Yesterday’s New York Times ran a story about Phoenix Suns’ president and chief executive Rick Welts, who recently decided to come out to the sporting world. What should be a “so what?” moment, unfortunately, won’t be. And, despite Welts’ bravery, true change won’t come about until an active player walks proudly out of the closet.
The challenge with that idea is that he’d be walking out of the closet into a puerile minefield in his very own locker room. While society as a whole has grown more accepting of gay lifestyles, there’s a reason why sport is one of the last bastions of homophobia – it’s a place where big men play a little boys’ game.
Remember, it wasn’t all that long ago that a retired basketball player’s admission that he is gay, John Amaechi, set off another former NBA player, Tim Hardaway. In a radio interview, Hardaway said, “You know, I hate gay people, so I let it be known… I don’t like gay people and I don’t like to be around gay people. I am homophobic. I don’t like it. It shouldn’t be in the world or in the United States.”

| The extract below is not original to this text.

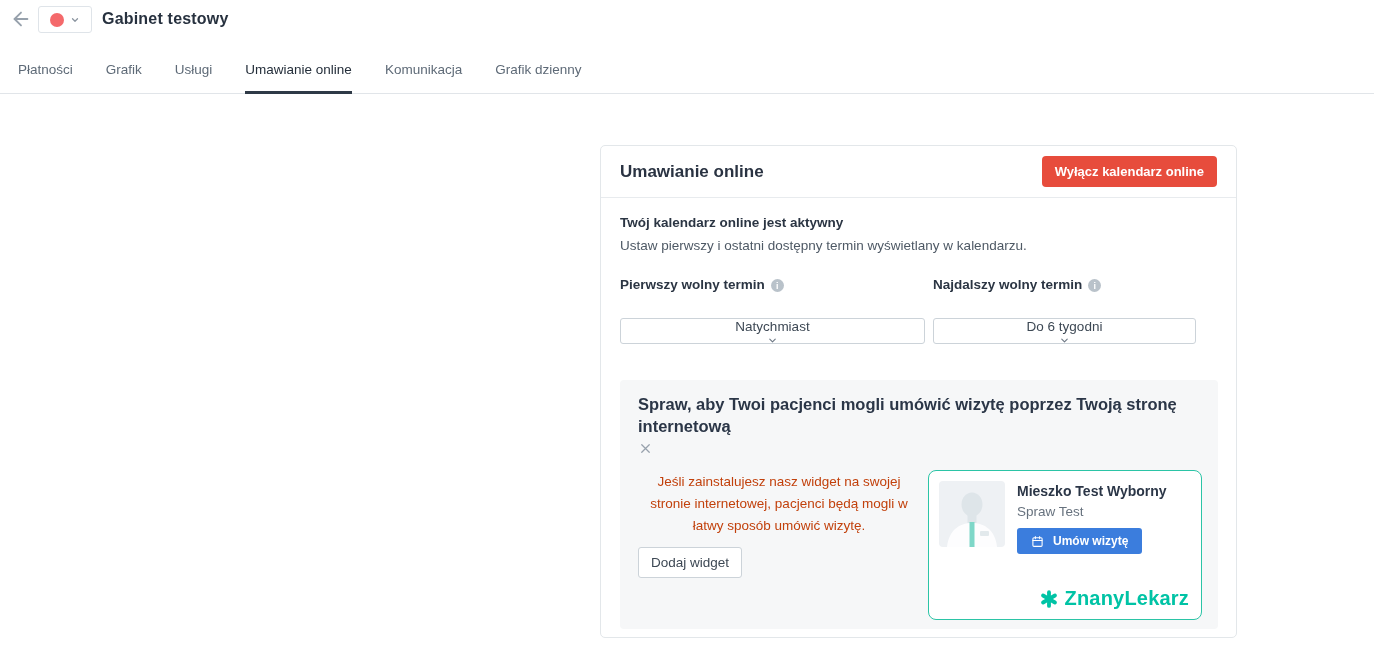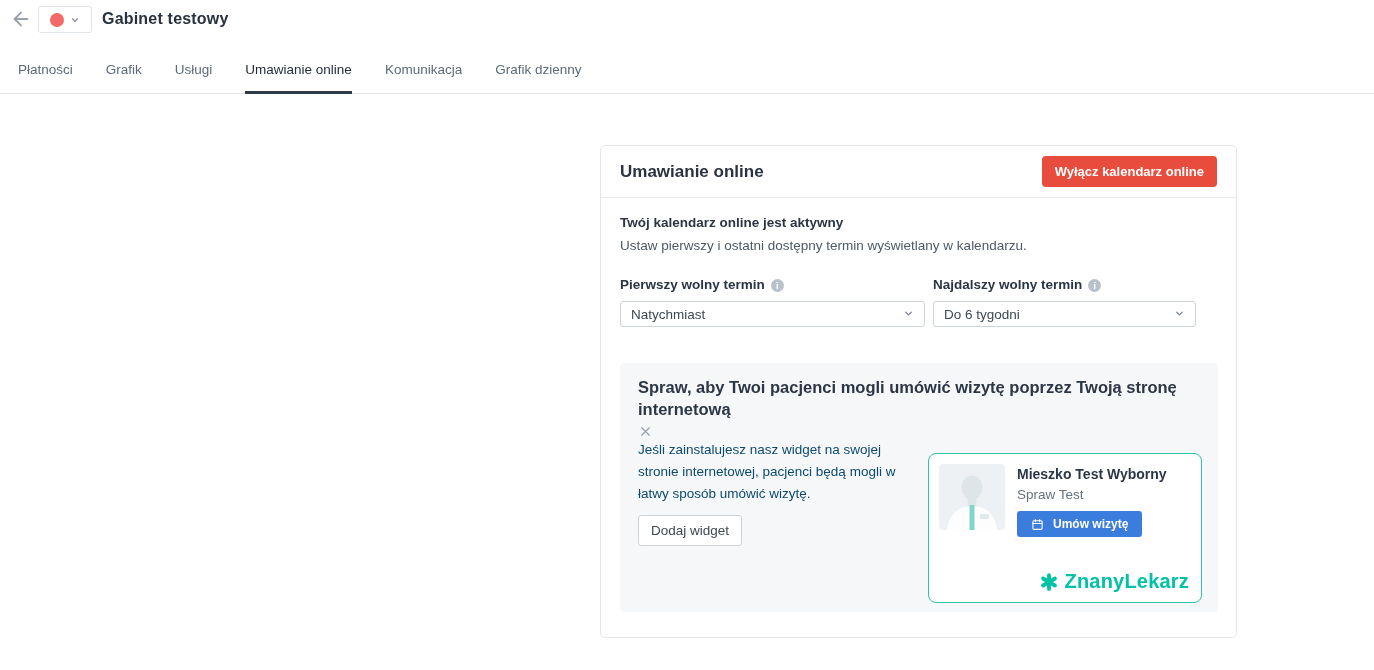"Natychmiast" .select { flex-direction: none -> column; margin-top: 9px -> 26px }
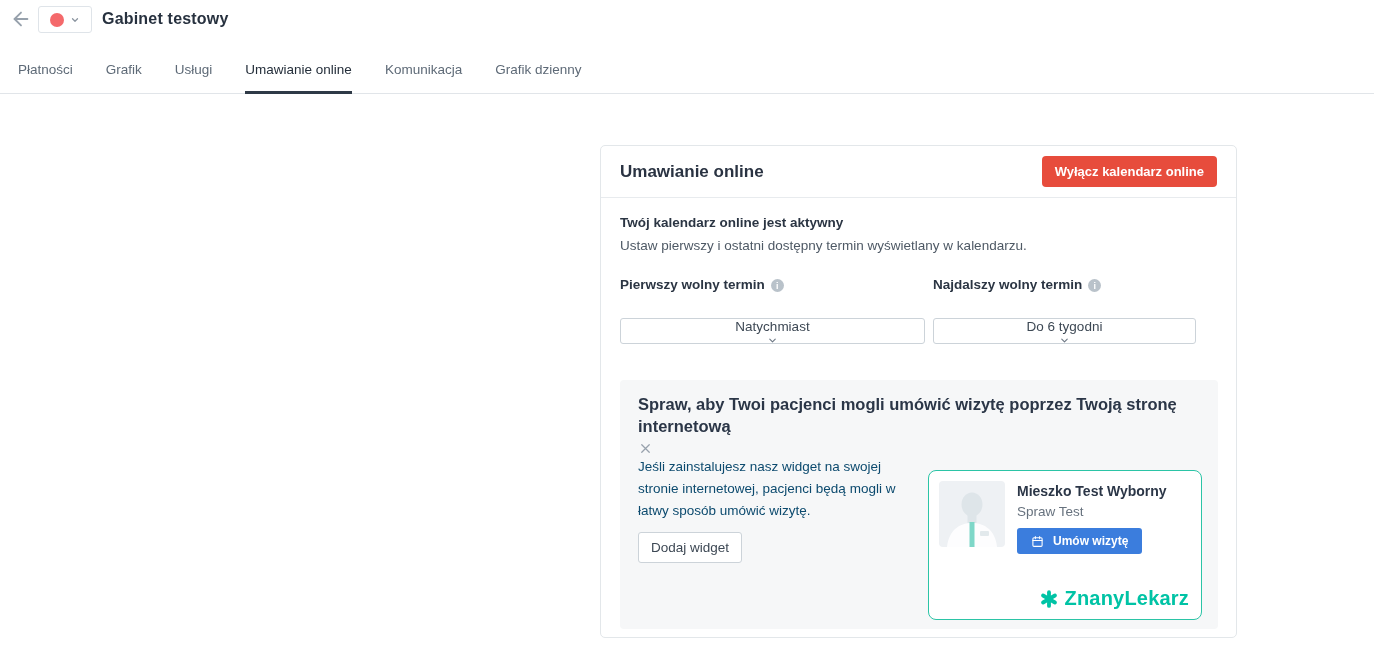"Jeśli zainstalujesz nasz widget na" .promo-description { color: #0c4a6e -> #c2410c; margin-top: none -> 15px; text-align: none -> center }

He went on to say that he wouldn’t want a gay teammate and that he would distance himself from the gay player. Hardaway also said that gay players shouldn’t be allowed in the dressing room.
That last one makes sense, of course. Because, as we all know, gay people are just ravenous, oversexualized beings who lie in wait, hoping to catch a glimpse of someone’s junk in the dressing room. In fact, a glimpse of athletes’ junk is a prize not limited to only gay males – females, too, are powerless to the athletic groin. Just ask Clinton Portis, who during the Ines Sainz controversy, said, “You put a woman and you give her a choice of 53 athletes, somebody got to be appealing to her… I don’t know what kind of woman won’t if you get to go and look at 53 men’s packages. And you’re just sitting here, saying, ‘Oh, none of this is attractive to me.’”
Hardaway’s gone on to make reparations, working with the Trevor Project and the YES Institute to polish his public image – I mean, get educated on GLBT issues. Portis has been rightly condemned to the Land of the Stupid. But just because they’re two people who didn’t have the common sense to keep their mouths shut, doesn’t mean that they don’t represent a number of other athletes.
While athletes may think that the dressing room is a seething, writhing mass of libido-fuelling raw sexuality, they couldn’t be more wrong. In fact, most dressing rooms are the last bastion of retarded development. For the most part, it’s OK. After all, these are men playing games – and some of the behaviour and humour is absolutely childlike at times. That’s great – there’s nothing wrong with that.
But when childish attitudes spill over and become hurtful, that’s when the fun stops.
Unfortunately, that’s a huge part of the Alpha Male attitude that many of these athletes have. Many of them have long been physically superior to their peers, their toughness is admired, and their ability to ‘man up’ is a prized asset. And that’s why one of the worst things you can do to an athlete is rob him of some of that masculinity. Kobe Bryant recently got in trouble for calling a referee a “faggot.” But why that term? Because to some athletes, being gay makes you less than a man – and that makes them inferior on this testosterone-fuelled field of play.
Yet, for all the bravado, there seems to be an underlying insecurity. Like peacocks, athletes will primp and puff about, showcasing their masculinity. They walk around dressing rooms naked to all. Would the culture change in the presence of a gay teammate? Most likely, because the overall climate would. After all, some athletes don’t want another guy checking them out – even if it would never happen. The fear is there.
But here’s a question for athletes. How many reporters may be gay? Yet that hasn’t been addressed as an issue in light of post-game dressing-room access? A gay male reporter can go into a dressing room, but not a female? My reporting brethren often feel uncomfortable going into a dressing room to conduct interviews, while the female members of our profession are forced to wait outside. Trust me, as much as athletes hate the dressing-room interview, I know many reporters who would prefer to not engage in them either – and everyone desperately tries to follow the Eyes Up best practices. Let them get dressed, ensure access, and everyone’s happy – and there’s no potential for discomfort. But reporters aren’t part of the team.
I’d like to think that athletes like Hardaway, Portis, John Rocker, and the like are the minority. I certainly don’t want to paint all athletes with the same brush, as there are many who are supportive of gay rights. Unfortunately, it’s the idiots that ruin the reputation of the majority of decent players.
The saddest thing about this whole situation is that there’s a huge opportunity being missed here. So many kids look up to athletes as role models. We can get into the whole Barkley-esque “I’m not a role model” debate, but the fact is that athletes ply their trade in hero worship. Fan support pays for tickets, jerseys, cards, and other memorabilia that brings these athletes the perks they enjoy. Imagine, then, the impact that players could have if they openly supported an openly gay teammate.
Today’s athletes could make life so much better for gay youth. They just need, collectively, to grow up.